Quickwit is a distributed search engine designed from the ground up to offer cost-efficiency and high reliability on large data sets.
Quickwit is particularly well-suited for dealing with large, immutable datasets and relatively low average QPS1. Its benefits are most apparent in multi-tenancy or multi-index settings.
Common use cases for Quickwit include:
- Searching through logs, from small amounts of data to terabytes.
- Adding full-text search capabilities to OLAP databases such as ClickHouse.
- Searching through backups sitting on your cloud storage by adding Quickwit index files on your same storage.
Key features of Quickwit
Quickwit is designed to search straight from object storage allowing true decoupled compute and storage. Here is a non-exhaustive list of Quickwit’s key features:
- Scalable distributed search: Host an arbitrary number of indexes on Amazon S3 and answer search queries in less than a second with a small pool of stateless search instances.
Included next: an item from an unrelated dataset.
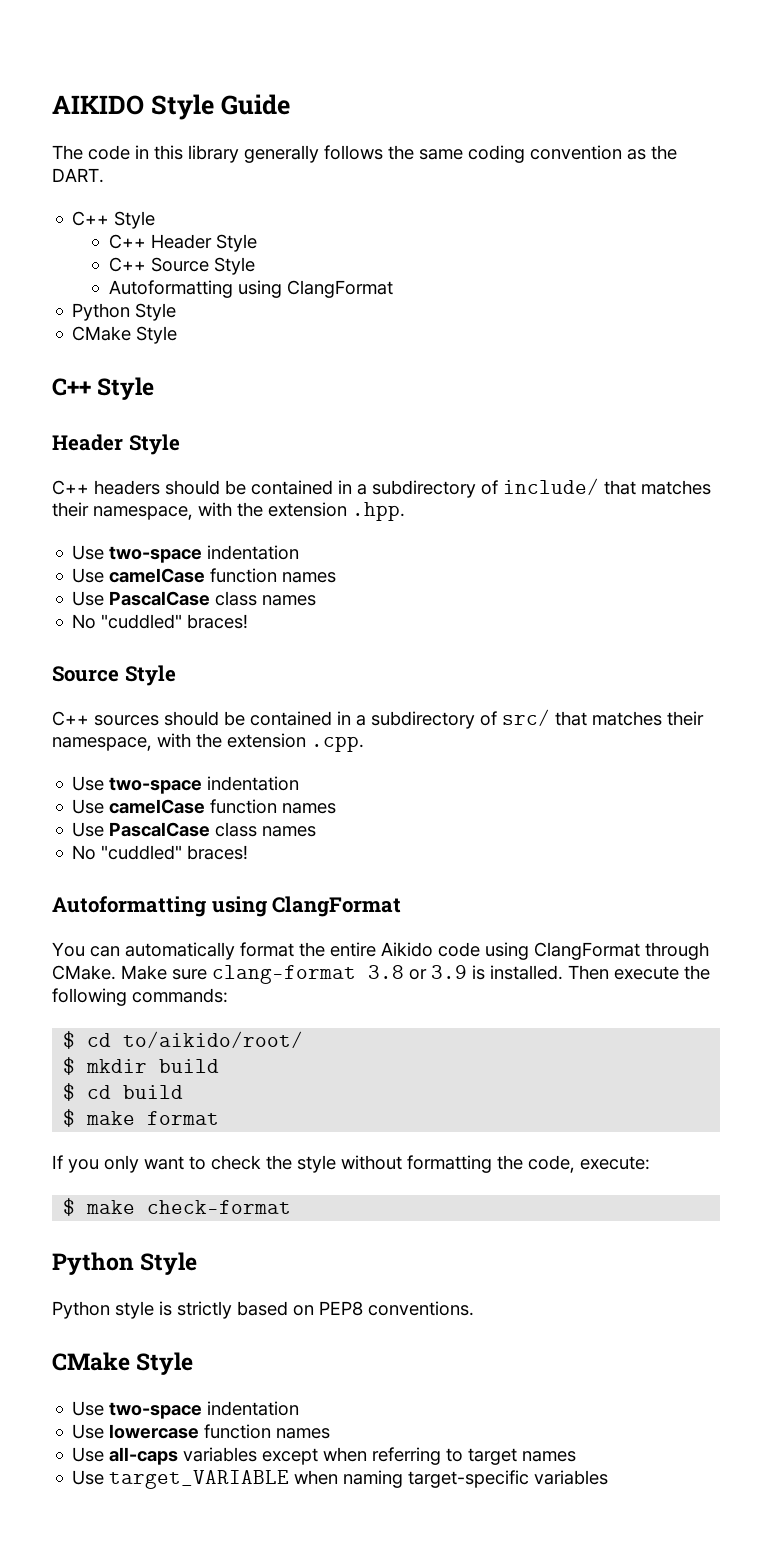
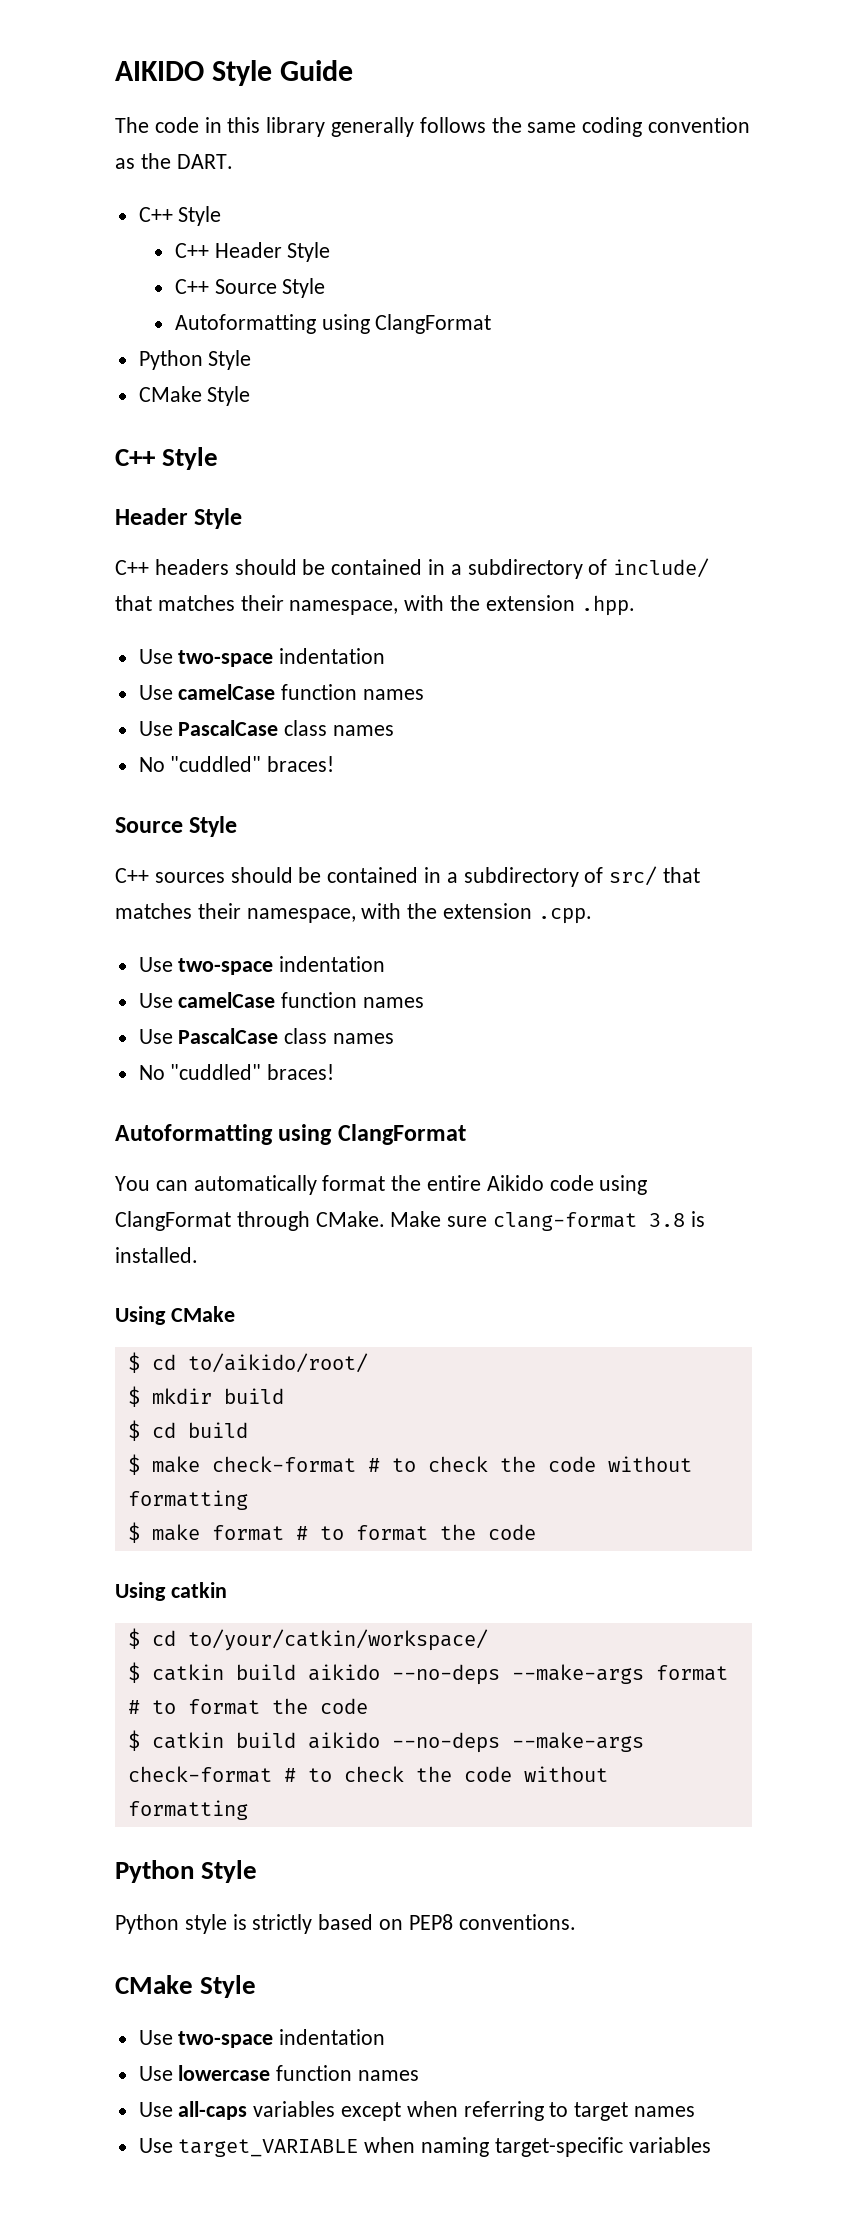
[409,965,467,980] or 3.9 -> (686, 1220) none
[568,965,710,980] [52,988,228,1006] Then execute the following commands: -> [115,1306,235,1325] // Using CMake
[147,1111,220,1125] [52,1155,650,1173] [63,1198,292,1216] format // If you only want to check the style without formatting the code, execute: // $ make check-format -> [211,1456,692,1473] [127,1490,248,1510] [127,1522,536,1543] [115,1582,227,1601] [127,1628,488,1651] [127,1662,728,1685] [127,1698,368,1715] [127,1730,644,1753] [127,1766,608,1783] [127,1800,248,1820] check-format # to check the code without formatting // $ make format # to format the code // Using catkin // $ cd to/your/catkin/workspace/ // $ catkin build aikido --no-deps --make-args format # to format the code // $ catkin build aikido --no-deps --make-args check-format # to check the code without formatting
- Stream indexing: Ingest TB of data from your favorite distributed event streaming service. As of today, Quickwit supports Apache Kafka natively. The next releases will bring support for more platforms.
- Fault-tolerant architecture that won't lose data: Quickwit achieves exactly-once processing for indexing and safely stores your data on highly reliable object storage services such as Amazon S3.
- Cloud-native, easy to operate: Thanks to true decoupled compute and storage, search instances are stateless, add or remove search nodes within seconds.
- Sub-second full-text search on cloud / distributed storage: Quickwit Search re-designed indexing and index data structure to open it in less than 60ms on Amazon S3.
- Time-based sharding: Quickwit shards data by time when enabled. And you can use a second dimension to shard data thanks to our tags feature. Time-based queries only access splits (a data piece of the index) that match the time range of the query which leads to significant performance improvements.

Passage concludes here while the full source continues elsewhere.